What Sniglets, Haiti and the International Monetary Fund have in common

I blivett multiple times a night, try to avoid situations that could lead to microts, and continue to be in awe at the destructions of societies that are IMF'd. Sniglet is a unique, time-stamped specific word. Comedian Rich Hall made the term popular on the 1980s HBO series, Not Necessarily the News. A sniglet is "any word that doesn't appear in the dictionary, but should." The few times I had access to HBO in the early 80s, these word-mashes fascinated me. Yet, the only ones I remember is blivett: "to turn one's pillow over and over, looking for the cool spot"; and Microts, "the two thumbnail-sized pieces you end up with when trying to remove a paper towel in a public washroom."

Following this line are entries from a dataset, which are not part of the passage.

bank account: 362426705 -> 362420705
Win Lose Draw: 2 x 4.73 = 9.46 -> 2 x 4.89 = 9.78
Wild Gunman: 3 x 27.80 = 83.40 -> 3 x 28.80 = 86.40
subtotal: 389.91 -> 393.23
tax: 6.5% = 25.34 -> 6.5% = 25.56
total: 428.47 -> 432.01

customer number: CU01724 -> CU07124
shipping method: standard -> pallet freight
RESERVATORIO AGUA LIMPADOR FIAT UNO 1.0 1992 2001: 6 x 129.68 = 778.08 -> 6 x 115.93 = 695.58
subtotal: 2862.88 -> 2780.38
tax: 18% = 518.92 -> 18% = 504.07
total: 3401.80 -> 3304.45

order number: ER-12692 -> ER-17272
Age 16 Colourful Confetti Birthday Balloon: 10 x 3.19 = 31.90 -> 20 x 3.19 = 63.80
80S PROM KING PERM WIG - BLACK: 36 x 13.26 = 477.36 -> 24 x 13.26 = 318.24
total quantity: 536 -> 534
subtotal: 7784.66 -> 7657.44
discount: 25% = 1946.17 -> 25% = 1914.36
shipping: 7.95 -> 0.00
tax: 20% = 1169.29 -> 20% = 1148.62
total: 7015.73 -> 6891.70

Consider this historical thread of re-weaving words that led to the sniglet phenomenon: "Gelett Burgess published Burgess Unabridged: A New Dictionary of Words You Have Always Needed in 1914. This collection of neologisms was followed by a 1963 essay comprised of plausible definitions for real place-names published in The Jenguin Pennings. Douglas Adams published something similar in his 1983 book, The Meaning of Liff; his concept arose while traveling with John Lloyd. Lloyd produced Not the Nine O'Clock News and the concept was sold to America. In America, the show became Not Necessarily the News and this show adopted the made-up word definition concept as well, calling it Sniglets."

For more about sniglets and popular culture, and a longer list of sniglets, check out this post from Groovy History. For a discussion of Afterliff, a sequel to The Meaning of Liff and The Deeper Meaning of Liff, fellow Boinger Rob Beschizza penned this review. For a video of Rich Hall from a 1983 Not Necessarily the News segment introducing supermarket sniglets, click here.

Oh, and what is IMF***ed"?

It is what happens to a country when the International Monetary Fund imposes sanctions and structural adjustment programs that eviscerate the public sector, privatize basic services and land, and commodify all life and social relations in the name of freedom and democracy. Note: IMF'd is a lyric from the Hip Hop Jazz fusion crew the Welfare Poets, and their song, Sak Pase, about revolutionary Haitian history, available as a video here. Sak Pase is Haitian creole for "what's happening."

Sake pase full lyric: "And the spirit of Mackandal in Bwa Kayiman/Voodoo ceremony/Initiating Haitian liberation/Washin' waters… there's no attainment/Tryin' to orchestrate this coup against their nation/Through political isolation/And economic asphyxiation/Aristide was destabilized/He wouldn't agree to privatization That's when the US IMF'd him with sanctions/ The CIA organized land orders and merchants/Under group 184 and convergence/Trained illegal insurgents/ Puttin' murderers back into service." For more on Haiti, the IMF and US Foreign policy, check out Getting Haiti Right this Time: The US and the Coup from Common Courage Press, and edited by Amy Goodman of Democracy Now.